Supplied records >>
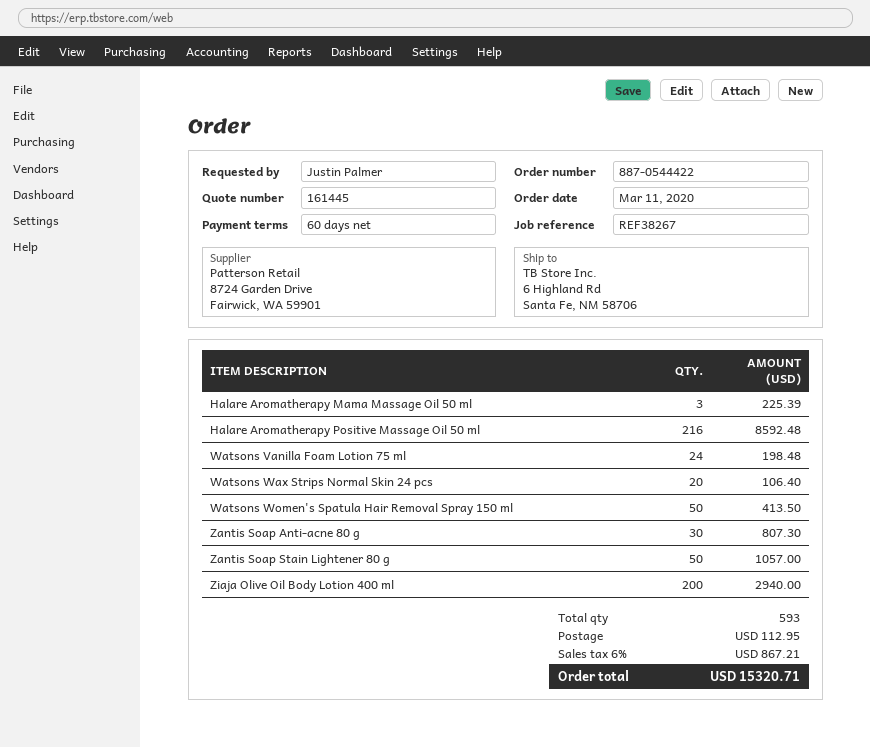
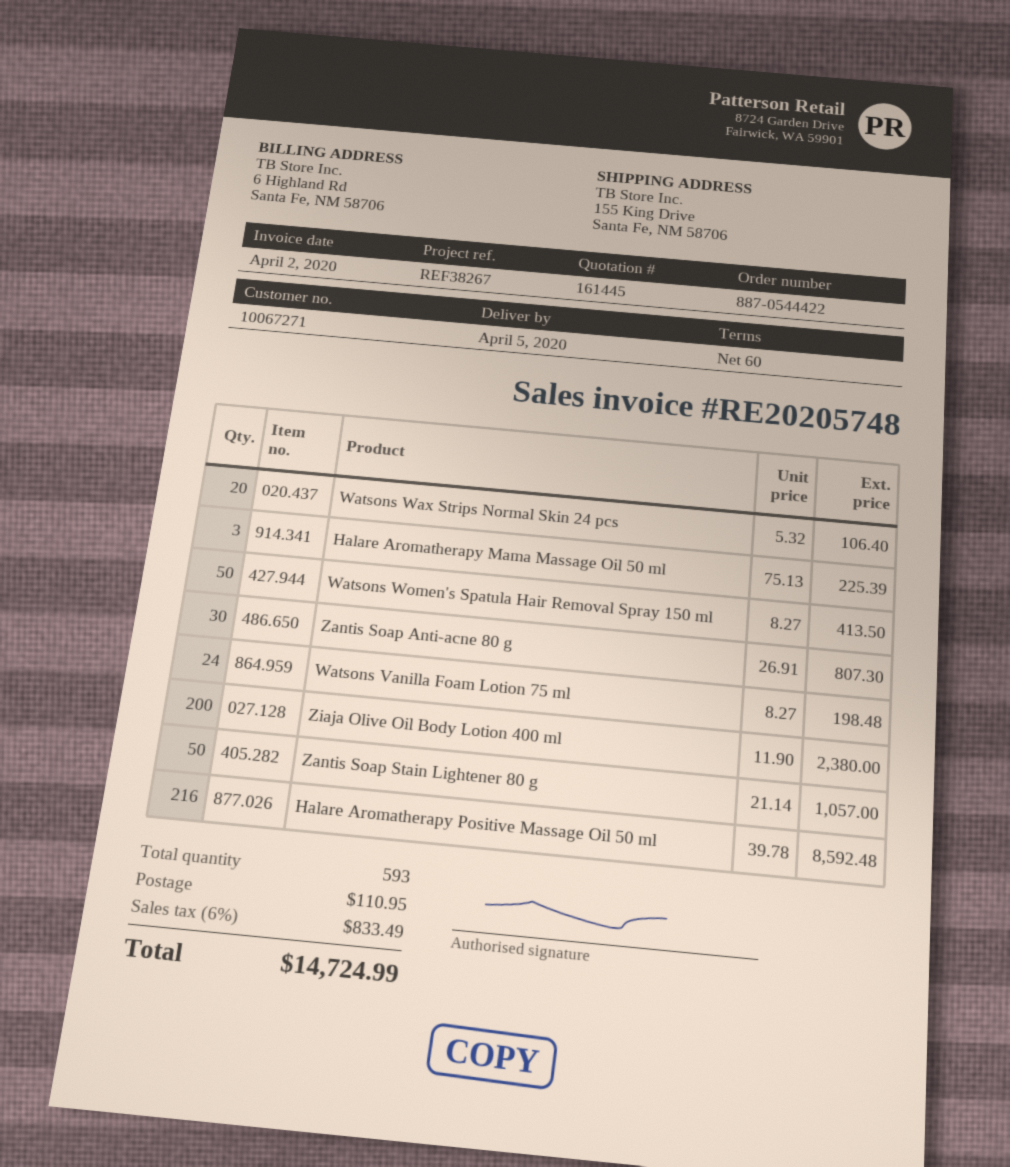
ship to: 6 Highland Rd, Santa Fe, NM 58706 -> 155 King Drive, Santa Fe, NM 58706
Ziaja Olive Oil Body Lotion 400 ml: 200 for 2940.00 -> 200 for 2380.00
shipping: 112.95 -> 110.95
tax: 6% = 867.21 -> 6% = 833.49
total: 15320.71 -> 14724.99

Directions >> Drop the images and return the data verbatim.

Completed exercise >>
ship to: 6 Highland Rd, Santa Fe, NM 58706 -> 155 King Drive, Santa Fe, NM 58706
Ziaja Olive Oil Body Lotion 400 ml: 200 for 2940.00 -> 200 for 2380.00
shipping: 112.95 -> 110.95
tax: 6% = 867.21 -> 6% = 833.49
total: 15320.71 -> 14724.99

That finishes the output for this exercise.